● Web interface edit records:
+ + + +
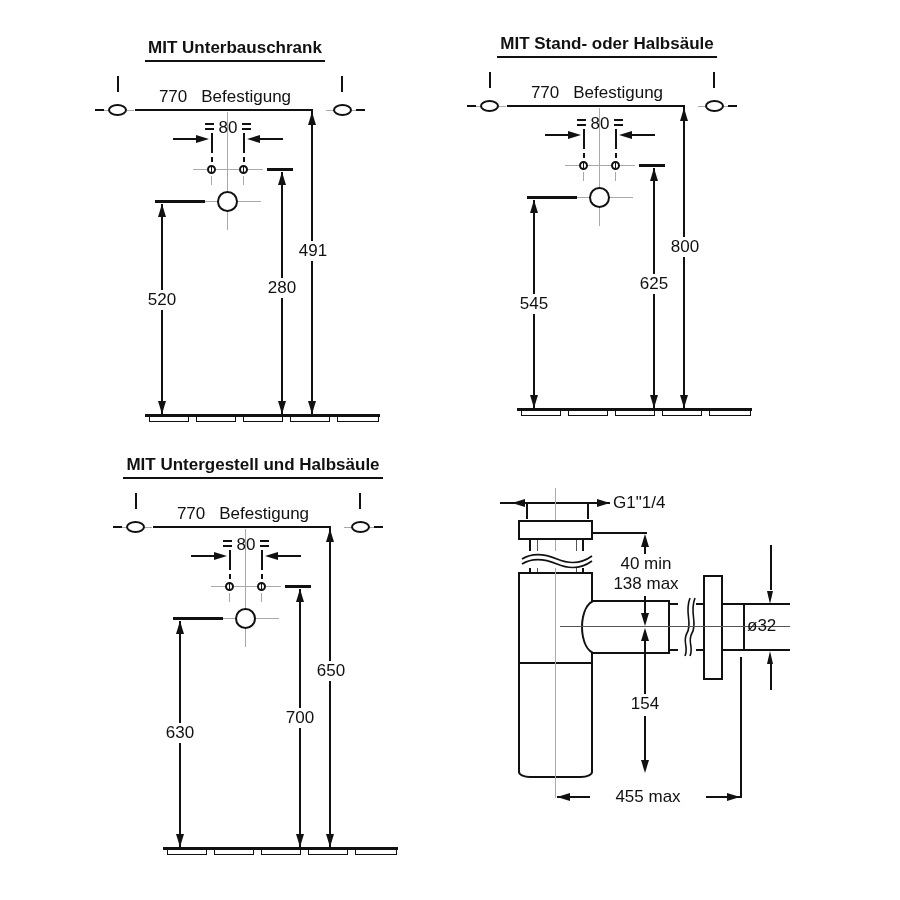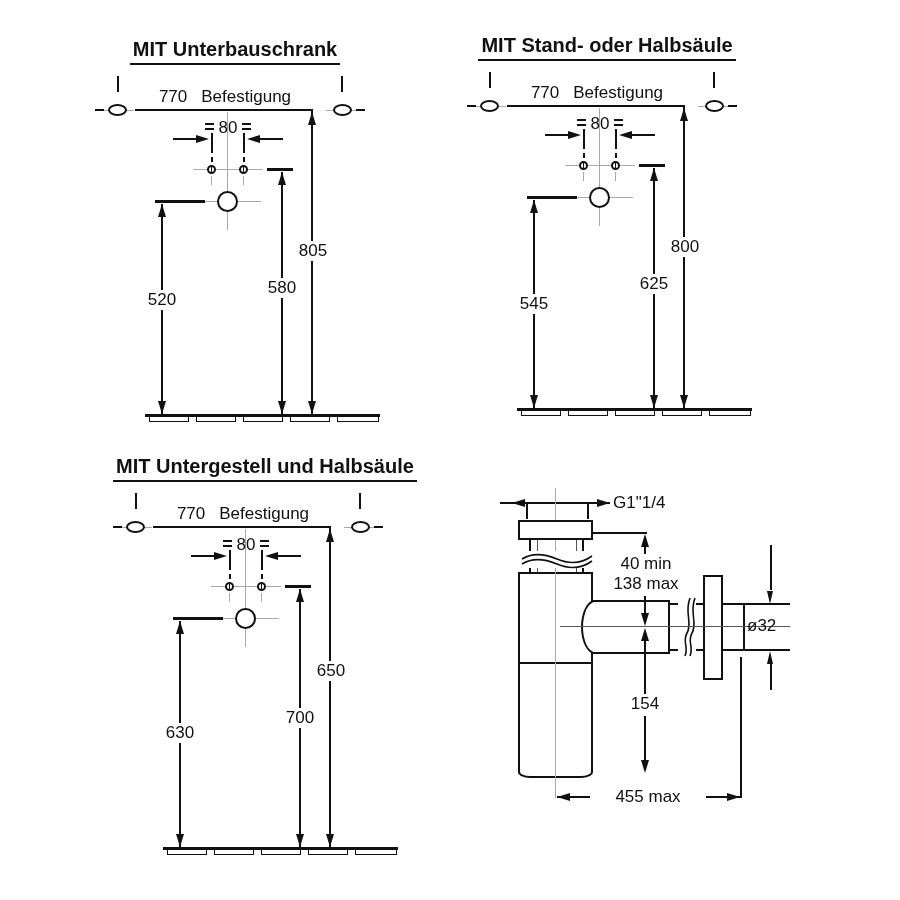--- a/index.html
+++ b/index.html
@@ -2,21 +2,21 @@
 <html><head>
 <meta charset="utf-8">
 <style>
   html,body{margin:0;padding:0;background:#fff}
   #canvas{position:relative;width:900px;height:900px;background:#fff;overflow:hidden;
           font-family:"Liberation Sans",sans-serif;color:#111}
   .abs{position:absolute}
   .ln{position:absolute;background:#111}
   .gln{position:absolute;background:#a9a9a9}
   .lbl{position:absolute;font-size:17px;line-height:20px;color:#111;text-align:center;background:#fff;white-space:nowrap}
-  .title{position:absolute;font-size:20px;font-weight:bold;text-align:center;color:#111;white-space:nowrap}
+  .title{position:absolute;font-size:17px;font-weight:bold;text-align:center;color:#111;white-space:nowrap}
   .title span{display:inline-block;border-bottom:2.5px solid #111;padding:0 3px 2px}
   .oval{position:absolute;width:19px;height:12px;border:2.5px solid #111;border-radius:50%;background:#fff;box-sizing:border-box}
   .hole{position:absolute;width:9px;height:9px;border:2px solid #111;border-radius:50%;background:#fff;box-sizing:border-box}
   .drain{position:absolute;width:21px;height:21px;border:2.5px solid #111;border-radius:50%;background:#fff;box-sizing:border-box}
   .au{position:absolute;width:0;height:0;border-left:4px solid transparent;border-right:4px solid transparent;border-bottom:13px solid #111}
   .ad{position:absolute;width:0;height:0;border-left:4px solid transparent;border-right:4px solid transparent;border-top:13px solid #111}
   .al{position:absolute;width:0;height:0;border-top:4px solid transparent;border-bottom:4px solid transparent;border-right:13px solid #111}
   .ar{position:absolute;width:0;height:0;border-top:4px solid transparent;border-bottom:4px solid transparent;border-left:13px solid #111}
   .brick{position:absolute;height:6px;width:40px;border:1.5px solid #111;background:#fff;box-sizing:border-box}
   .md{position:absolute;width:310px;height:420px}
@@ -69,22 +69,22 @@
     <div class="ad" style="left:183px;top:calc(var(--floor) - 13px)"></div>
     <div class="gln" style="left:104px;top:171px;width:62px;height:1px"></div>
     <div class="drain" style="left:122px;top:161px"></div>
     <div class="ln" style="left:60px;top:170px;width:50px;height:3px"></div>
     <div class="ln" style="left:66px;top:174px;width:2px;height:calc(var(--floor) - 174px)"></div>
     <div class="au" style="left:63px;top:174px"></div>
     <div class="ad" style="left:63px;top:calc(var(--floor) - 13px)"></div>
     <div class="ln" style="left:216px;top:81px;width:2px;height:calc(var(--floor) - 81px)"></div>
     <div class="au" style="left:213px;top:82px"></div>
     <div class="ad" style="left:213px;top:calc(var(--floor) - 13px)"></div>
-    <div class="lbl" style="left:195px;top:211px;width:46px">805</div>
-    <div class="lbl" style="left:164px;top:248px;width:46px">580</div>
+    <div class="lbl" style="left:195px;top:211px;width:46px">491</div>
+    <div class="lbl" style="left:164px;top:248px;width:46px">280</div>
     <div class="lbl" style="left:44px;top:260px;width:46px">520</div>
     <div class="ln" style="left:50px;top:var(--floor);width:235px;height:2.5px"></div>
     <div class="brick" style="left:54px;top:calc(var(--floor) + 2px)"></div>
     <div class="brick" style="left:101px;top:calc(var(--floor) + 2px)"></div>
     <div class="brick" style="left:148px;top:calc(var(--floor) + 2px)"></div>
     <div class="brick" style="left:195px;top:calc(var(--floor) + 2px)"></div>
     <div class="brick" style="left:242px;top:calc(var(--floor) + 2px);width:42px"></div>
   </div>
 
   <div class="md" id="md1" style="left:467px;top:26px;--floor:382px;">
+ + + +
● Problem description:
Please print the data above once more, exactly and without images.

● Reply:
--- a/index.html
+++ b/index.html
@@ -2,21 +2,21 @@
 <html><head>
 <meta charset="utf-8">
 <style>
   html,body{margin:0;padding:0;background:#fff}
   #canvas{position:relative;width:900px;height:900px;background:#fff;overflow:hidden;
           font-family:"Liberation Sans",sans-serif;color:#111}
   .abs{position:absolute}
   .ln{position:absolute;background:#111}
   .gln{position:absolute;background:#a9a9a9}
   .lbl{position:absolute;font-size:17px;line-height:20px;color:#111;text-align:center;background:#fff;white-space:nowrap}
-  .title{position:absolute;font-size:20px;font-weight:bold;text-align:center;color:#111;white-space:nowrap}
+  .title{position:absolute;font-size:17px;font-weight:bold;text-align:center;color:#111;white-space:nowrap}
   .title span{display:inline-block;border-bottom:2.5px solid #111;padding:0 3px 2px}
   .oval{position:absolute;width:19px;height:12px;border:2.5px solid #111;border-radius:50%;background:#fff;box-sizing:border-box}
   .hole{position:absolute;width:9px;height:9px;border:2px solid #111;border-radius:50%;background:#fff;box-sizing:border-box}
   .drain{position:absolute;width:21px;height:21px;border:2.5px solid #111;border-radius:50%;background:#fff;box-sizing:border-box}
   .au{position:absolute;width:0;height:0;border-left:4px solid transparent;border-right:4px solid transparent;border-bottom:13px solid #111}
   .ad{position:absolute;width:0;height:0;border-left:4px solid transparent;border-right:4px solid transparent;border-top:13px solid #111}
   .al{position:absolute;width:0;height:0;border-top:4px solid transparent;border-bottom:4px solid transparent;border-right:13px solid #111}
   .ar{position:absolute;width:0;height:0;border-top:4px solid transparent;border-bottom:4px solid transparent;border-left:13px solid #111}
   .brick{position:absolute;height:6px;width:40px;border:1.5px solid #111;background:#fff;box-sizing:border-box}
   .md{position:absolute;width:310px;height:420px}
@@ -69,22 +69,22 @@
     <div class="ad" style="left:183px;top:calc(var(--floor) - 13px)"></div>
     <div class="gln" style="left:104px;top:171px;width:62px;height:1px"></div>
     <div class="drain" style="left:122px;top:161px"></div>
     <div class="ln" style="left:60px;top:170px;width:50px;height:3px"></div>
     <div class="ln" style="left:66px;top:174px;width:2px;height:calc(var(--floor) - 174px)"></div>
     <div class="au" style="left:63px;top:174px"></div>
     <div class="ad" style="left:63px;top:calc(var(--floor) - 13px)"></div>
     <div class="ln" style="left:216px;top:81px;width:2px;height:calc(var(--floor) - 81px)"></div>
     <div class="au" style="left:213px;top:82px"></div>
     <div class="ad" style="left:213px;top:calc(var(--floor) - 13px)"></div>
-    <div class="lbl" style="left:195px;top:211px;width:46px">805</div>
-    <div class="lbl" style="left:164px;top:248px;width:46px">580</div>
+    <div class="lbl" style="left:195px;top:211px;width:46px">491</div>
+    <div class="lbl" style="left:164px;top:248px;width:46px">280</div>
     <div class="lbl" style="left:44px;top:260px;width:46px">520</div>
     <div class="ln" style="left:50px;top:var(--floor);width:235px;height:2.5px"></div>
     <div class="brick" style="left:54px;top:calc(var(--floor) + 2px)"></div>
     <div class="brick" style="left:101px;top:calc(var(--floor) + 2px)"></div>
     <div class="brick" style="left:148px;top:calc(var(--floor) + 2px)"></div>
     <div class="brick" style="left:195px;top:calc(var(--floor) + 2px)"></div>
     <div class="brick" style="left:242px;top:calc(var(--floor) + 2px);width:42px"></div>
   </div>
 
   <div class="md" id="md1" style="left:467px;top:26px;--floor:382px;">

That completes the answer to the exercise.